■ Problem requirements ■
Every line below from the one containing "за социално осигуряване." to the final line must be reproduced exactly, and no other line may appear in the answer.

◇ ◇ ◇ ◇ ◇

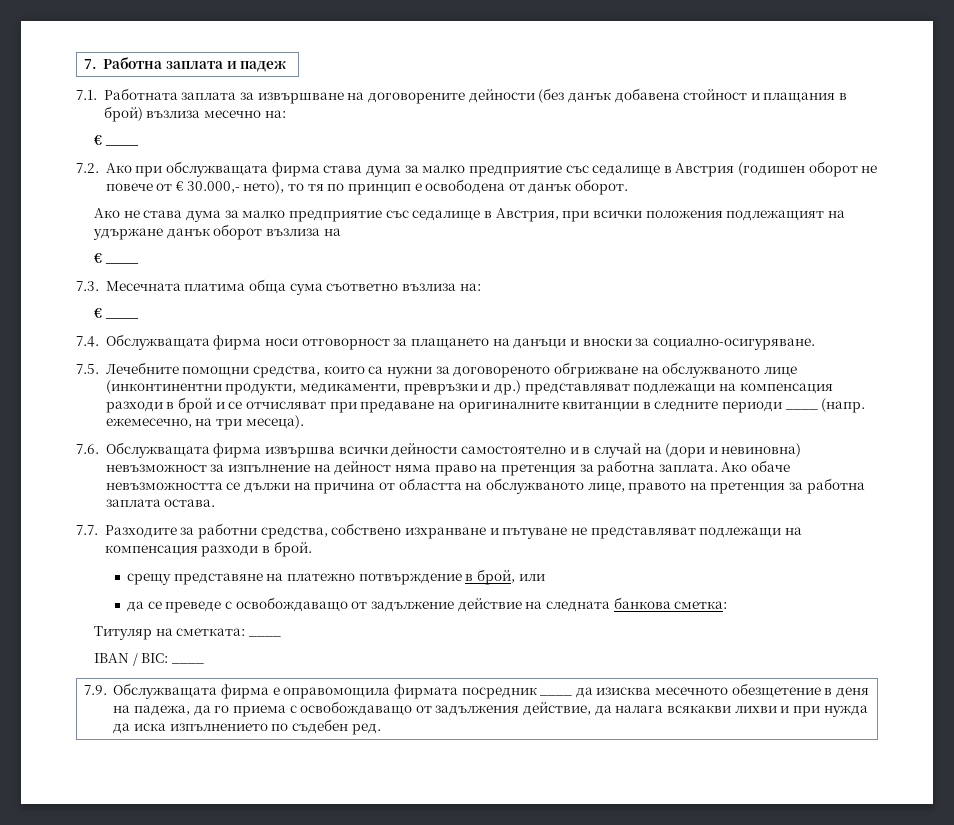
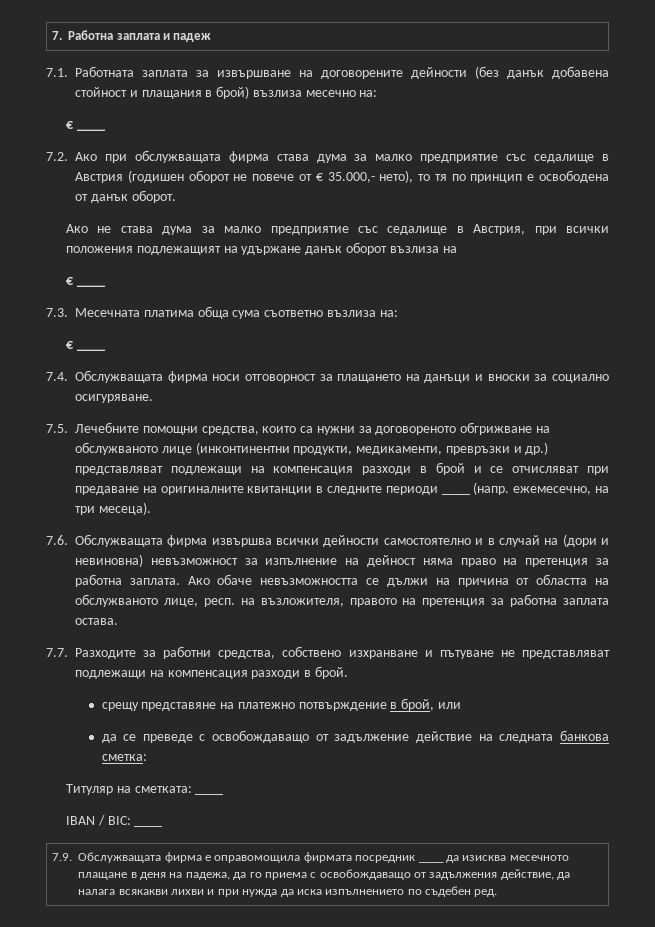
- 7.2. Ако при обслужващата фирма става дума за малко предприятие със седалище в Австрия (годишен оборот не повече от € 30.000,- нето), то тя по принцип е освободена от данък оборот.
+ 7.2. Ако при обслужващата фирма става дума за малко предприятие със седалище в Австрия (годишен оборот не повече от € 35.000,- нето), то тя по принцип е освободена от данък оборот.
- 7.4. Обслужващата фирма носи отговорност за плащането на данъци и вноски за социално-осигуряване.
+ 7.4. Обслужващата фирма носи отговорност за плащането на данъци и вноски за социално осигуряване.
- Ако обаче невъзможността се дължи на причина от областта на обслужваното лице, правото на претенция за работна заплата остава.
+ Ако обаче невъзможността се дължи на причина от областта на обслужваното лице, респ. на възложителя, правото на претенция за работна заплата остава.
- 7.9. Обслужващата фирма е оправомощила фирмата посредник ____ да изисква месечното обезщетение в деня на падежа, да го приема с освобождаващо от задължения действие, да налага всякакви лихви и при нужда да иска изпълнението по съдебен ред.
+ 7.9. Обслужващата фирма е оправомощила фирмата посредник ____ да изисква месечното плащане в деня на падежа, да го приема с освобождаващо от задължения действие, да налага всякакви лихви и при нужда да иска изпълнението по съдебен ред.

◇ ◇ ◇ ◇ ◇

■ Answer to this task ■
+ 7.4. Обслужващата фирма носи отговорност за плащането на данъци и вноски за социално осигуряване.
- Ако обаче невъзможността се дължи на причина от областта на обслужваното лице, правото на претенция за работна заплата остава.
+ Ако обаче невъзможността се дължи на причина от областта на обслужваното лице, респ. на възложителя, правото на претенция за работна заплата остава.
- 7.9. Обслужващата фирма е оправомощила фирмата посредник ____ да изисква месечното обезщетение в деня на падежа, да го приема с освобождаващо от задължения действие, да налага всякакви лихви и при нужда да иска изпълнението по съдебен ред.
+ 7.9. Обслужващата фирма е оправомощила фирмата посредник ____ да изисква месечното плащане в деня на падежа, да го приема с освобождаващо от задължения действие, да налага всякакви лихви и при нужда да иска изпълнението по съдебен ред.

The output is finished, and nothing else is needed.